Junior ISA is a tax saving scheme that is to be implemented by the United Kingdom government near the end of this calendar year. ISA stands for Individual Savings Account. The new scheme is virtually the same, except for the fact that it is for kids and teenagers, below the age of eighteen. Adults save money on behalf of their children.
The account provides tax benefits. The child’s parents, grandparents or any other relatives and friends can deposit money in this account provided that it doesn’t exceed the limit. The limit is going to be set at 3000 GBP per year. If the money stays in the account, it will be tax free every year. The same limitations that apply to a general ISA also apply here.

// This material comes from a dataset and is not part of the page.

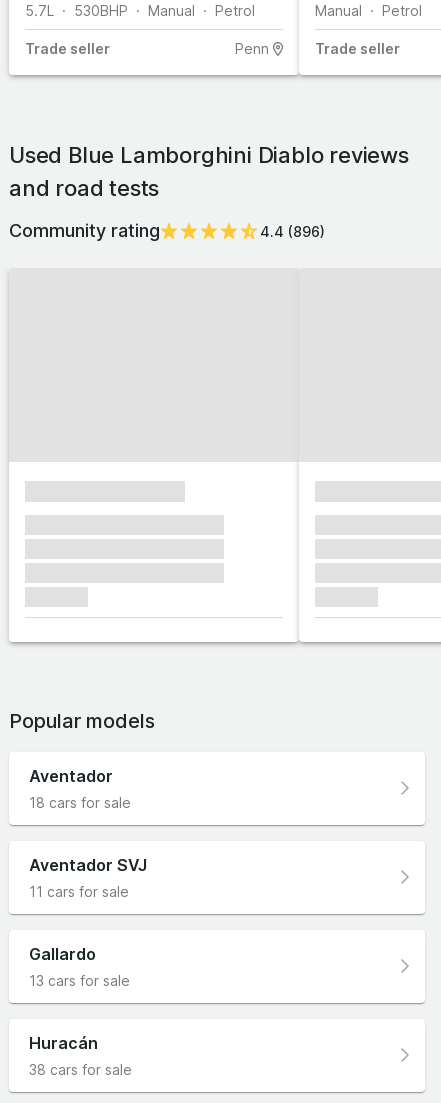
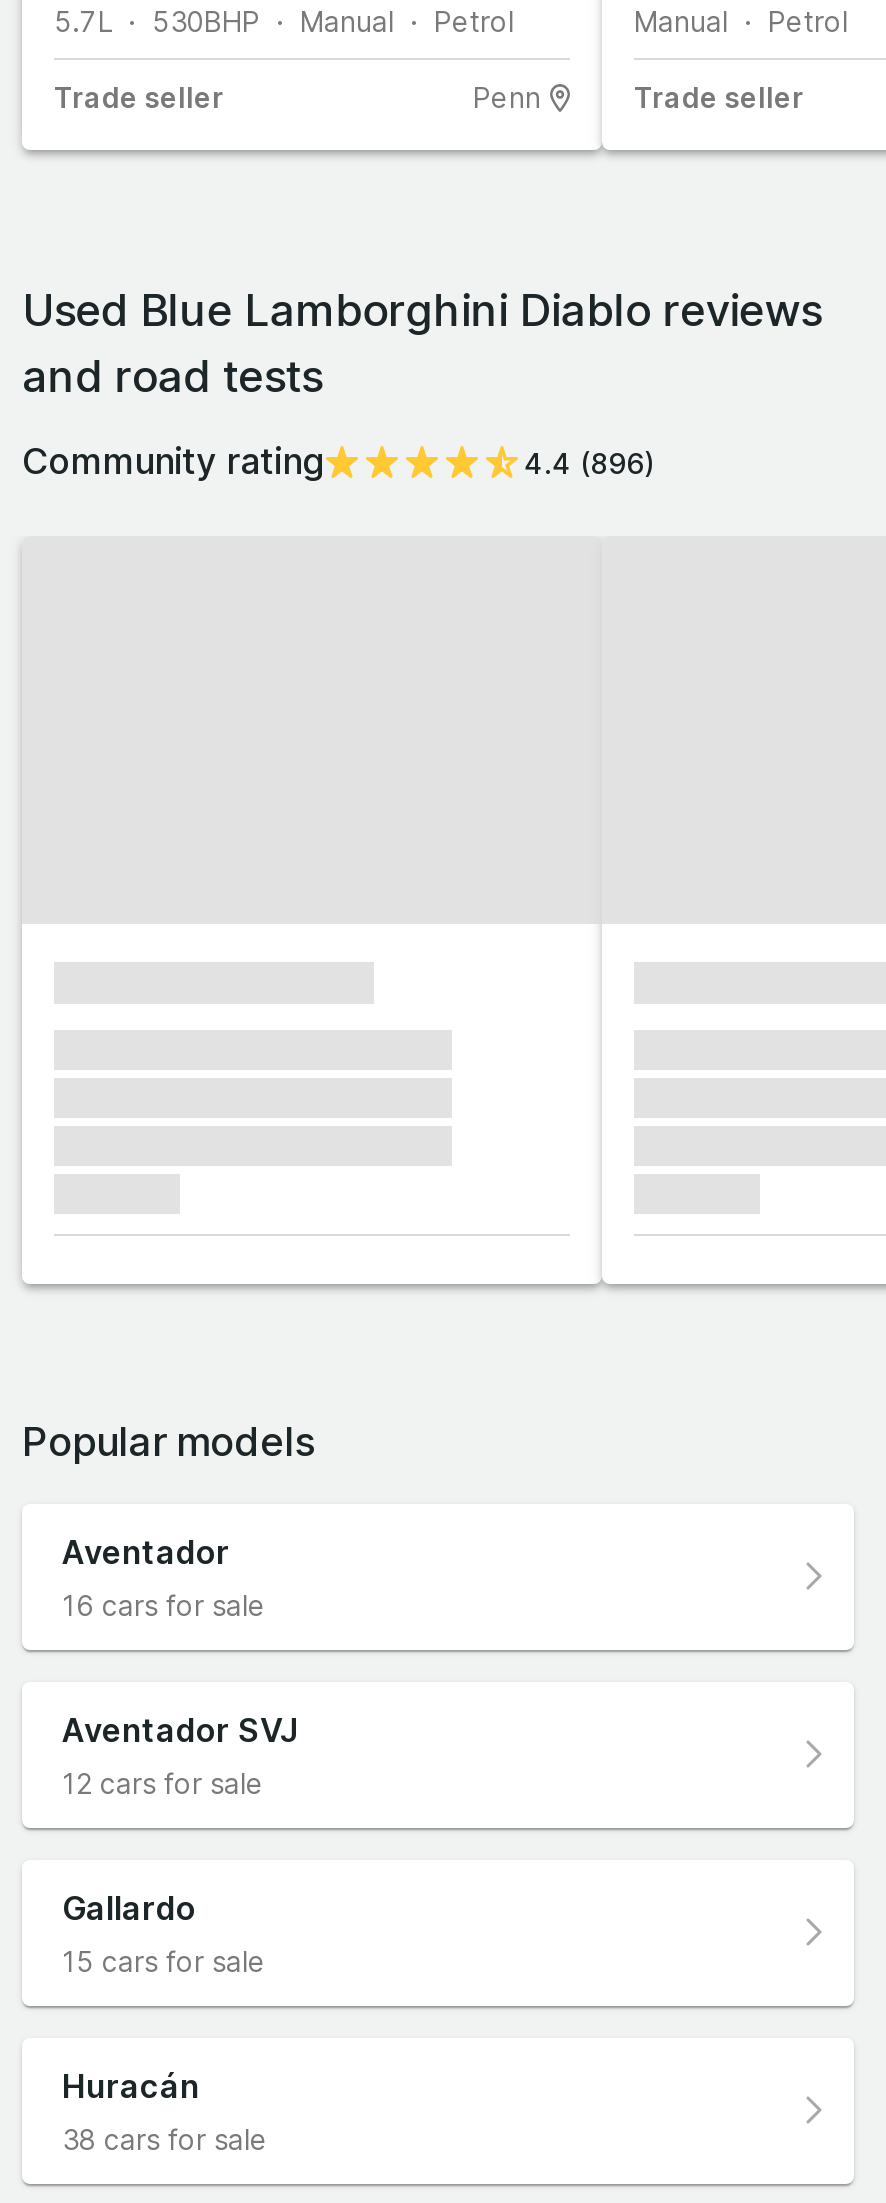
[29,794,131,810] 18 cars for sale -> [62,1587,266,1621] 16 cars for sale
[29,882,129,900] 11 cars for sale -> [62,1765,264,1799] 12 cars for sale
[29,972,130,988] 13 cars for sale -> [62,1943,266,1977] 15 cars for sale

- The scheme is open to all children who were born before 3rd January 2011.
- It is not available to those who have already enrolled, or are a part of, the Child Trust Fund. It is also unavailable to those children under 18 who are born before 2nd September 2002.
- The applicants have to be UK residents.
- The money is kept in the account and can be withdrawn when the child has reached adulthood, without losing any tax benefits.
- The tax savings are the same as they are for the normal ISA
- This scheme is covered under the FSCS (Financial Services Compensation Scheme), so the account holders can be assured of their money’s safekeeping.
- There are two types of Junior ISA Investments. One is Junior ISA investment, in which the money is kept in the form of stocks and shares. The other one is the Cash Junior ISA. A child is allowed to have one of each type.
This scheme not only provides tax incentives, but also provides a security for the child’s higher education.